In laparoscopic hysterectomy surgeries, several small incisions are made around the navel, and surgical instruments are inserted. The uterus is then removed in small pieces through these incisions into the vagina. Complete recovery takes less time than vaginal hysterectomy, and patients feel less discomfort. 

Finally, due to technological advancements, abdominal hysterectomy is rarely preferred. In these operations, a 6 to 8-inch incision is made in the lower abdomen, and the uterus is removed. It is a type of surgery that is applied when the uterus is enlarged or when cancer is involved, as it causes a long recovery period.

Benefits of Endometrial Hyperplasia Surgery

For people with persistent pelvic pain or irregular bleeding, having a hysterectomy can help achieve a better quality of life. Especially in people with a high risk of uterine cancer, it significantly reduces this risk and can potentially save patients' lives.

Complications of Endometrial Hyperplasia Surgery

Side effects of endometrial hyperplasia surgery include vaginal discharge and irritation at the incision site. If the ovaries are also removed during a hysterectomy, menopausal-like symptoms are observed. These include: 

  • Hot flashes 
  • Vaginal dryness 
  • Loss of libido 
  • Insomnia 

Additionally, it is not possible for women to menstruate or get pregnant after hysterectomy surgery.

Complications caused by the surgery include: 

  • Blood clots 
  • Severe infection 
  • Bleeding 
  • Bowel obstruction 
  • Opening of internal stitches 
  • Urinary tract injury 
  • Complications related to anesthesia

Recovery Process of Endometrial Hyperplasia

The length of hospital stay after hysterectomy surgery depends on the surgical method. Patients should start walking as soon as possible to ensure they are monitored and to confirm that there are no signs of complications such as blood clots or bleeding.

After abdominal hysterectomy surgery, patients may need to stay in the hospital for a few days. One night of hospital stay is usually sufficient after vaginal and laparoscopic hysterectomy.

Recovery time after vaginal and laparoscopic surgeries is 2 to 4 weeks. Recovery after abdominal hysterectomy can take up to 6 weeks. Patients should receive instructions from their doctors on how to care for themselves after surgery. 

General post-hysterectomy instructions include: 

  • It is normal to experience light vaginal bleeding for 1 to 6 weeks after surgery.
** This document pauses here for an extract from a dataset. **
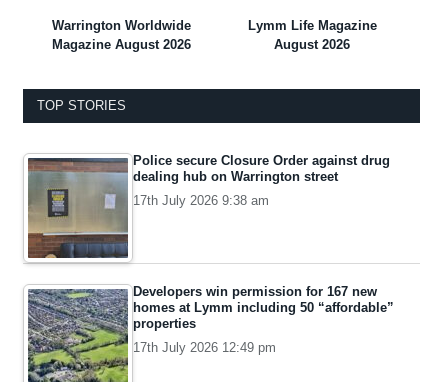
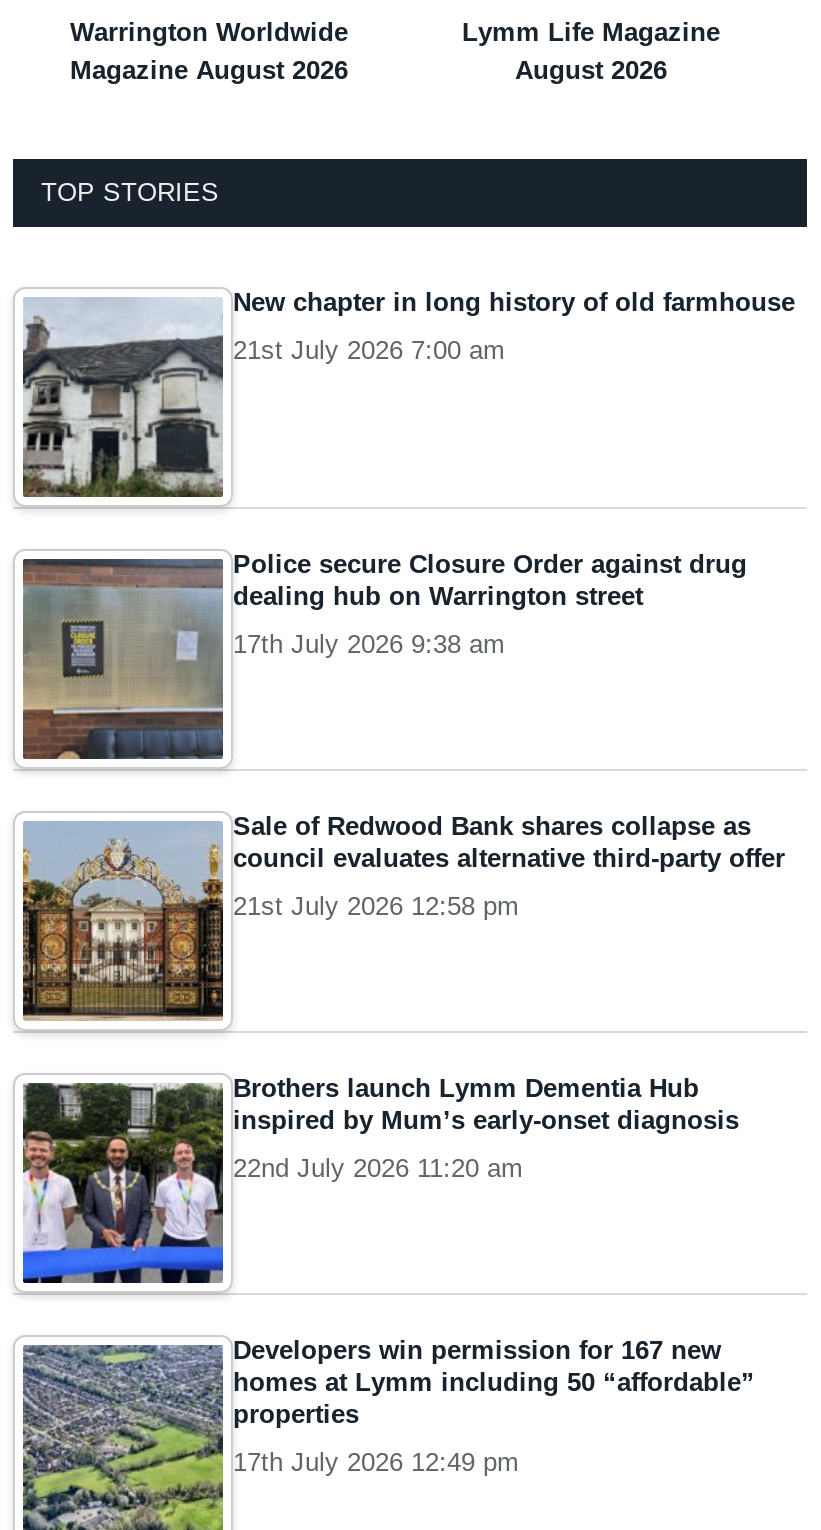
none -> [23,286,795,498] [image] | New chapter in long history of old farmhouse | 21st July 2026 7:00 am
none -> [21,810,785,1034] [image] | Sale of Redwood Bank shares collapse as | council evaluates alternative third-party offer | 21st July 2026 12:58 pm
none -> [21,1072,739,1284] [image] | Brothers launch Lymm Dementia Hub | inspired by Mum’s early-onset diagnosis | 22nd July 2026 11:20 am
Hygienic pads are necessary for this.
     
  • Heavy lifting should be avoided for 6 weeks after surgery. 

  • Tampons and similar vaginally inserted equipment should not be used for 4 to 6 weeks after surgery. 

  • Sexual intercourse should be avoided for 6 weeks after surgery.

  • Showers can be taken after surgery. The incision site can be washed with soap and water. No bandaging is necessary over the incision. If surgical strips were used, they should fall off within a week. If staples were used to close the stitches, they need to be removed by a healthcare professional. 

  • Driving can be resumed 2 weeks after surgery, once the pain medication is no longer needed. 

  • Depending on how they feel, patients can return to their exercise routines within 4 to 6 weeks. 

  • Patients can usually return to work within 3 to 6 weeks, depending on the type of work they do.